И никакие географические карты не могли помочь в этом путешествии в глубь собственной души.
ГЛАВА XXXVIII
Доктор Мальвина Уормсер давала вечер.
Со словом «вечер» в рассматриваемую эпоху высшего расцвета цивилизации — Нью-Йорк, 1930 год — ассоциировалось множество разных вещей. Для натур артистических оно означало джин и тисканье. Для натур сугубо неартистических оно означало джин и тисканье. Для тех, кто обладал капиталом и весом в обществе и кого еще не тревожила начавшаяся в это время депрессия, оно означало бридж и джин. А для прогрессивно мыслящей интеллигенции это слово означало только одно: Разговоры.
Мальвина Уормсер не была наделена талантом задавать тон беседе и подавлять всех этих разносчиков идей, но зато она отличалась безмятежной невозмутимостью и могла целый вечер, сидя у камина, с добродушно-безразличной улыбкой взирать на своих гостей, не испытывая ни скуки, ни душевного подъема, который помешал бы ей уснуть.
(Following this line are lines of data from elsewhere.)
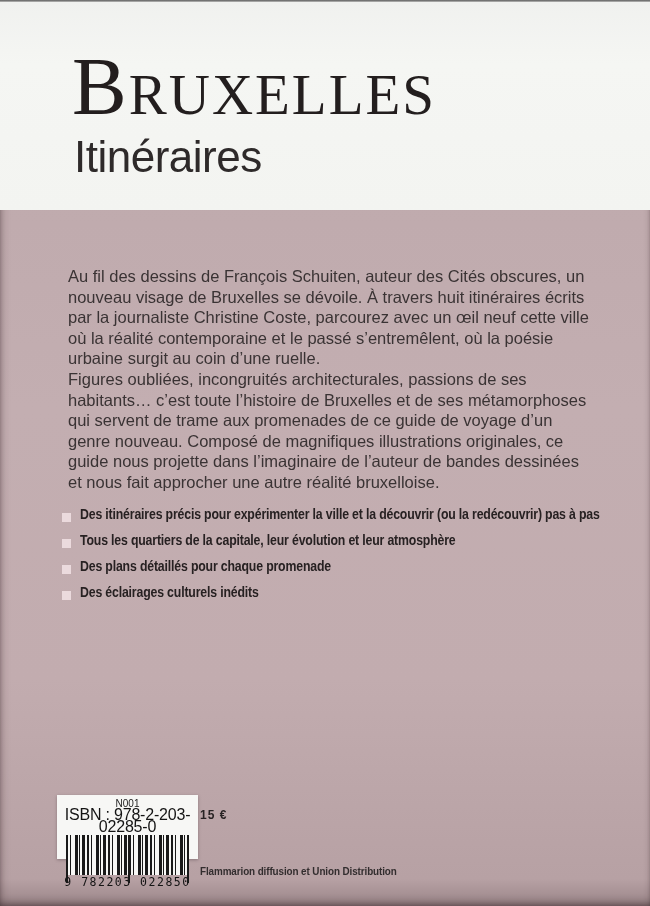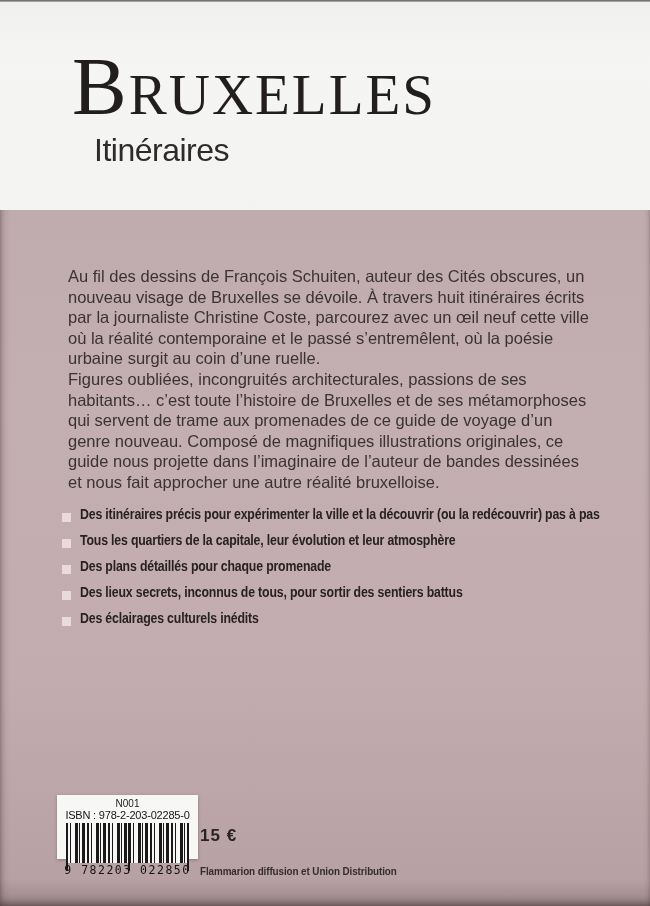--- a/index.html
+++ b/index.html
@@ -32,25 +32,24 @@
     font-variant: small-caps;
     font-size: 82px;
     line-height: 1;
     letter-spacing: 2px;
     color: #231e1e;
     font-weight: 500;
   }
   .subtitle {
     position: absolute;
     left: 74px; top: 130px;
-    font-size: 32px;
+    font-size: 44px;
     font-weight: 400;
     letter-spacing: -0.5px;
     color: #2e2a2a;
-    margin-left: 20px;
   }
   .blurb {
     position: absolute;
     left: 68px; top: 238px;
     width: 526px;
     font-size: 16.5px;
     line-height: 20.6px;
     color: #3a3334;
     margin-top: 28px;
   }
@@ -90,21 +89,21 @@
     text-align: center;
     padding-top: 3px;
     box-shadow: 0 1px 3px rgba(50,35,40,.35);
   }
   .print-code {
     font-size: 10px;
     color: #1b1b1b;
     line-height: 11px;
   }
   .isbn-line {
-    font-size: 11px;
+    font-size: 16px;
     letter-spacing: -0.2px;
     color: #141414;
     line-height: 12px;
   }
   .barcode-bars {
     position: relative;
     height: 40px;
     margin: 2px 9px 0 9px;
     background: repeating-linear-gradient(90deg,
       #191919 0px 2px,  #f7f7f5 2px 4px,
@@ -126,22 +125,22 @@
   .barcode-digits {
     font-family: "DejaVu Sans Mono", monospace;
     font-size: 11.5px;
     letter-spacing: 1.5px;
     color: #141414;
     line-height: 13px;
     margin-top: 1px;
   }
   .price {
     position: absolute;
-    left: 200px; top: 826px;
-    font-size: 17px;
+    left: 200px; top: 808px;
+    font-size: 12px;
     font-weight: bold;
     letter-spacing: 1px;
     color: #282324;
   }
   .distributor {
     position: absolute;
     left: 200px; top: 865px;
     font-size: 10.5px;
     font-weight: bold;
     letter-spacing: -0.1px;
@@ -177,24 +176,20 @@
       <span class="bullet-square"></span>
       <span class="feature-text">Des itinéraires précis pour expérimenter la ville et la découvrir (ou la redécouvrir) pas à pas</span>
     </li>
     <li class="feature">
       <span class="bullet-square"></span>
       <span class="feature-text">Tous les quartiers de la capitale, leur évolution et leur atmosphère</span>
     </li>
     <li class="feature">
       <span class="bullet-square"></span>
       <span class="feature-text">Des plans détaillés pour chaque promenade</span>
-    </li>
-    <li class="feature">
-      <span class="bullet-square"></span>
-      <span class="feature-text">Des lieux secrets, inconnus de tous, pour sortir des sentiers battus</span>
     </li>
     <li class="feature">
       <span class="bullet-square"></span>
       <span class="feature-text">Des éclairages culturels inédits</span>
     </li>
   </ul>
 
   <div class="barcode-box">
     <div class="print-code">N001</div>
     <div class="isbn-line">ISBN : 978-2-203-02285-0</div>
В десять часов на следующее утро она могла стоять у операционного стола, спокойная и отдохнувшая. Хирурги, авиаторы и капитаны дальнего плавания — вот единственно надежные люди в охваченном безумием мире.
Энн с завистью поглядывала на Мальвину Уормсер из противоположного конца комнаты. Сама она изнемогала от скуки. Она сидела на кушетке и слушала молодого человека, который уверял ее, основываясь на газетно — журиальной информации, что в Советской России уже полностью разрешена проблема пола. Далее он принялся излагать важнейшие из своих идей относительно индустриализации сельского хозяйства (он был коренной горожанин, племянник нью-йоркского раввина, и знал про сельское хозяйство абсолютно все, кроме одного: какие именно продукты оно производит).